(Beginning of Data supplied)

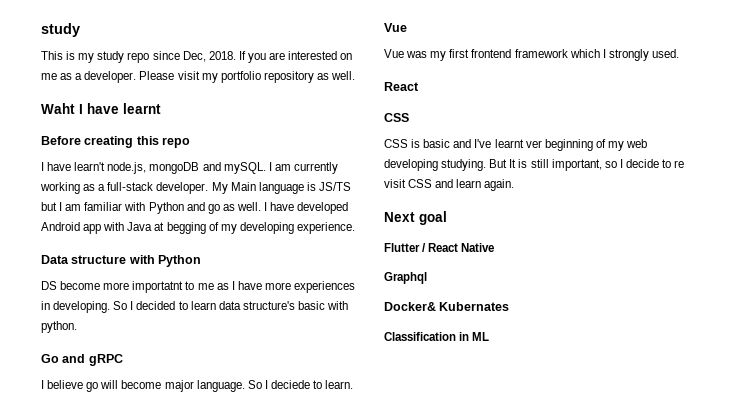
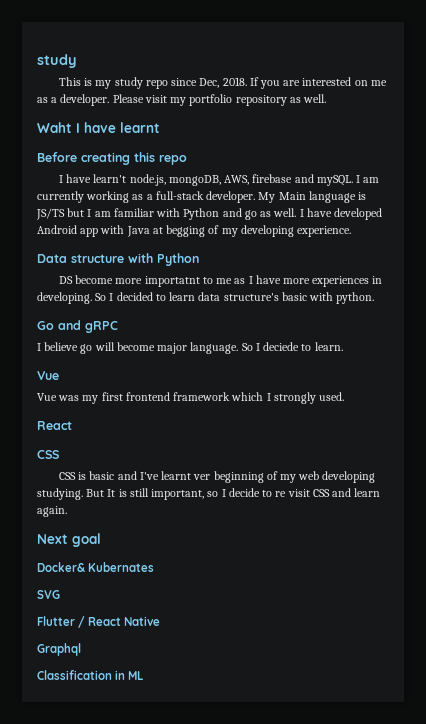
- I have learn't node.js, mongoDB and mySQL.
+ I have learn't node.js, mongoDB, AWS, firebase and mySQL.
+ Docker& Kubernates
+ SVG
- Docker& Kubernates

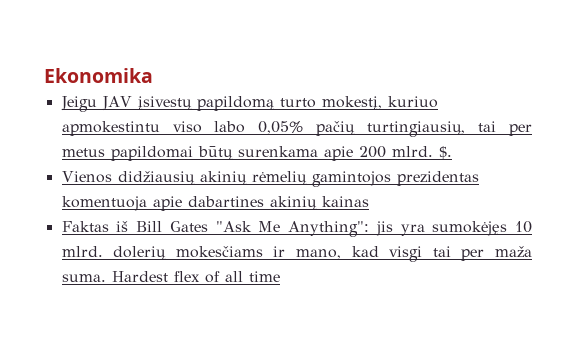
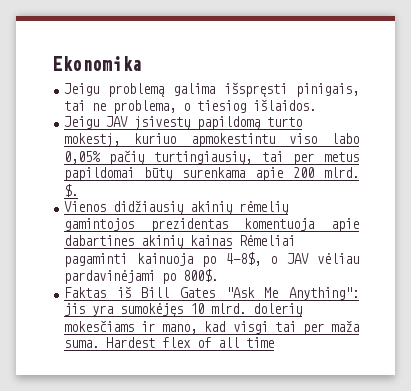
+ Jeigu problemą galima išspręsti pinigais, tai ne problema, o tiesiog išlaidos.
- Vienos didžiausių akinių rėmelių gamintojos prezidentas komentuoja apie dabartines akinių kainas
+ Vienos didžiausių akinių rėmelių gamintojos prezidentas komentuoja apie dabartines akinių kainas Rėmeliai pagaminti kainuoja po 4-8$, o JAV vėliau pardavinėjami po 800$.

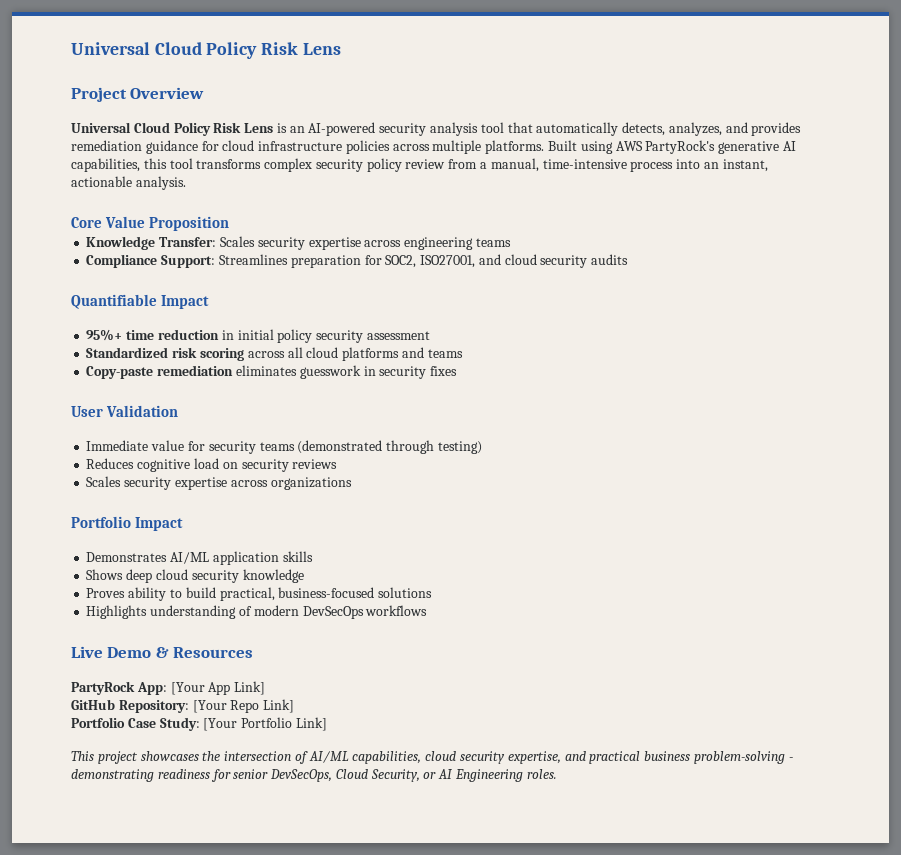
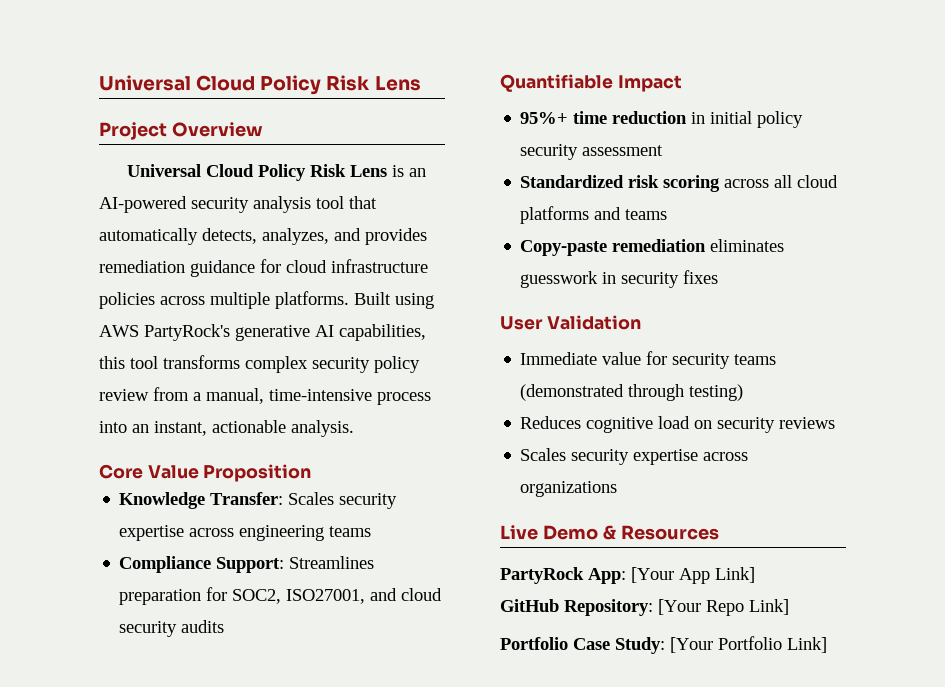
- Portfolio Impact
- Demonstrates AI/ML application skills
- Shows deep cloud security knowledge
- Proves ability to build practical, business-focused solutions
- Highlights understanding of modern DevSecOps workflows
- This project showcases the intersection of AI/ML capabilities, cloud security expertise, and practical business problem-solving - demonstrating readiness for senior DevSecOps, Cloud Security, or AI Engineering roles.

(End of Data supplied)

Assignment: Above are some records; extract exactly the lines from the one containing "- Vienos didžiausių" through the one containing "- Highlights understanding" and drop the pictures.

Answer:
- Vienos didžiausių akinių rėmelių gamintojos prezidentas komentuoja apie dabartines akinių kainas
+ Vienos didžiausių akinių rėmelių gamintojos prezidentas komentuoja apie dabartines akinių kainas Rėmeliai pagaminti kainuoja po 4-8$, o JAV vėliau pardavinėjami po 800$.

- Portfolio Impact
- Demonstrates AI/ML application skills
- Shows deep cloud security knowledge
- Proves ability to build practical, business-focused solutions
- Highlights understanding of modern DevSecOps workflows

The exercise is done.